_Problem to solve_: Each line in the records below that has the word "label" should be copied.
*** Opening of Task input ***
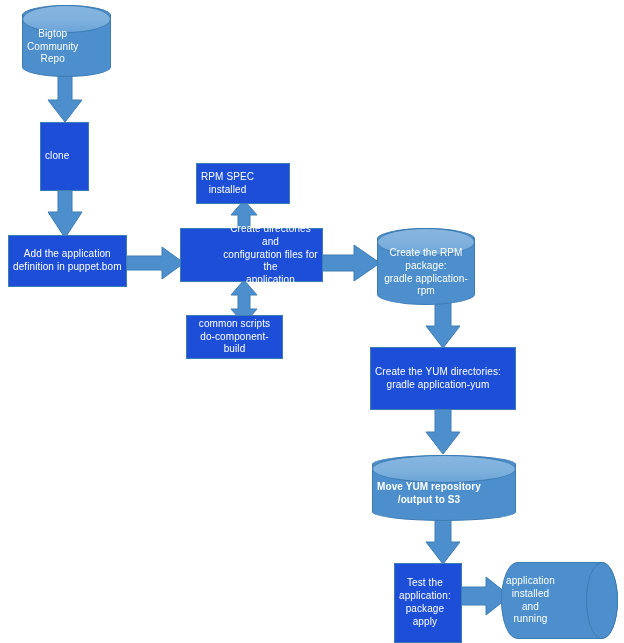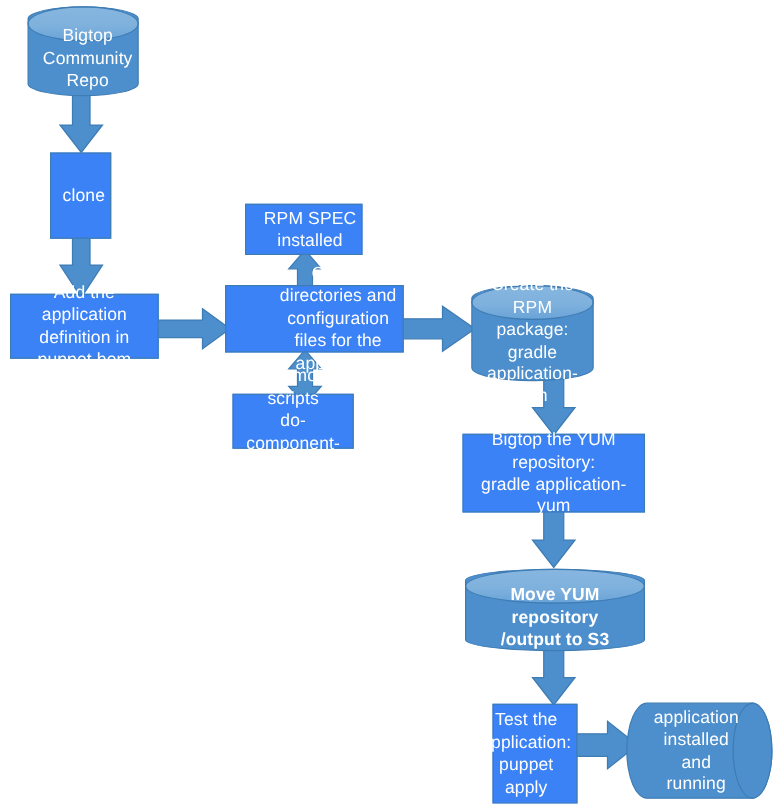--- a/index.html
+++ b/index.html
@@ -23,10 +23,10 @@
     box-sizing: border-box;
     display: flex;
     align-items: center;
-    justify-content: flex-end;
+    justify-content: flex-start;
     text-align: center;
     color: #ffffff;
-    font-size: 14px;
+    font-size: 10px;
     line-height: 1.28;
     letter-spacing: 0.1px;
     z-index: 3;

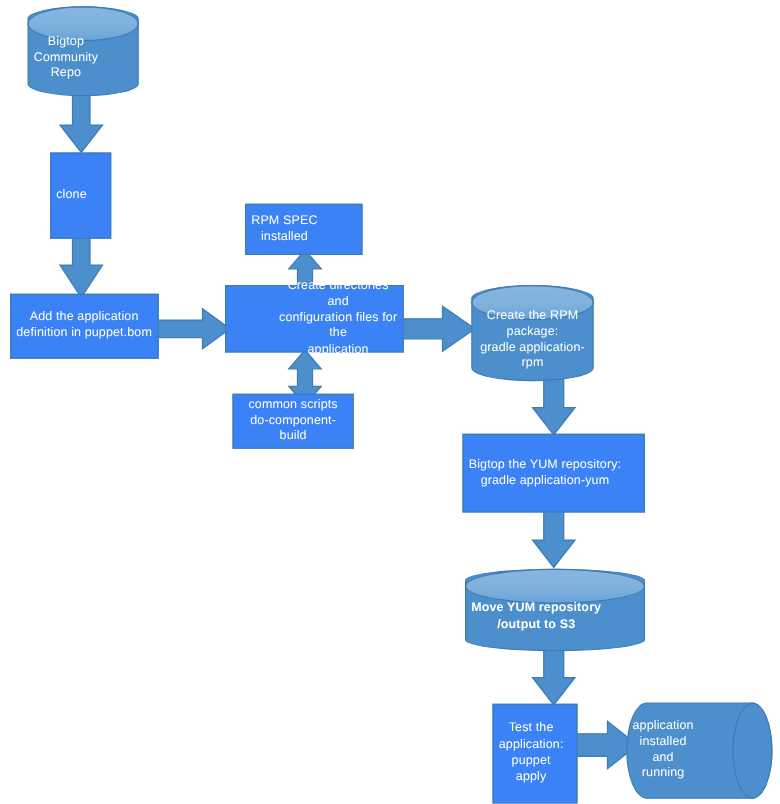--- a/index.html
+++ b/index.html
@@ -39,7 +39,7 @@
   }
   
   .rect {
-    background: #3b82f6;
+    background: #1d4ed8;
     border: 1px solid #3e7cb4;
   }
   

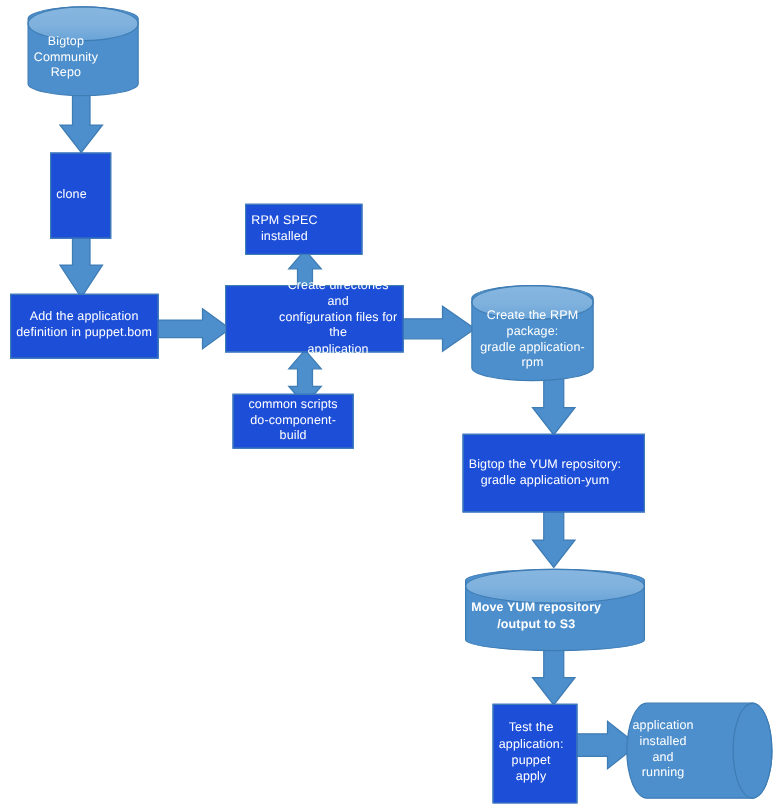--- a/index.html
+++ b/index.html
@@ -193,7 +193,7 @@
   </div>
 
   <div class="node rect" style="left:370px; top:347px; width:146px; height:63px;">
-    <span class="label">Bigtop the YUM repository:
+    <span class="label">Create the YUM directories:
 gradle application-yum</span>
   </div>
 

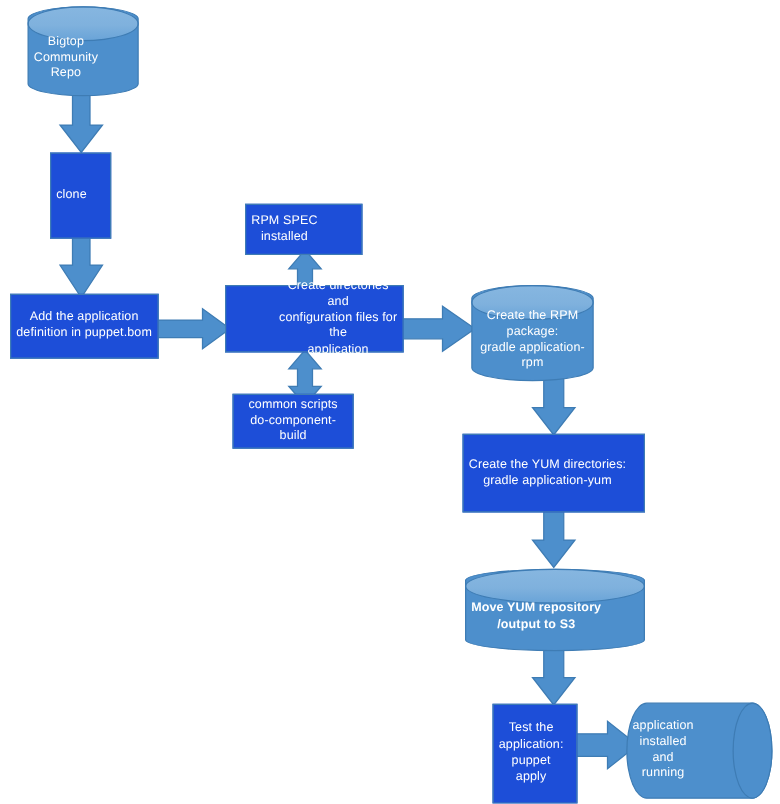--- a/index.html
+++ b/index.html
@@ -206,7 +206,7 @@
   <div class="node rect" style="left:394px; top:563px; width:68px; height:80px;">
     <span class="label">Test the
 application:
-puppet
+package
 apply</span>
   </div>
*** Close of Task input ***
_Response to the exercise_:
-    <span class="label">Bigtop the YUM repository:
+    <span class="label">Create the YUM directories:
     <span class="label">Test the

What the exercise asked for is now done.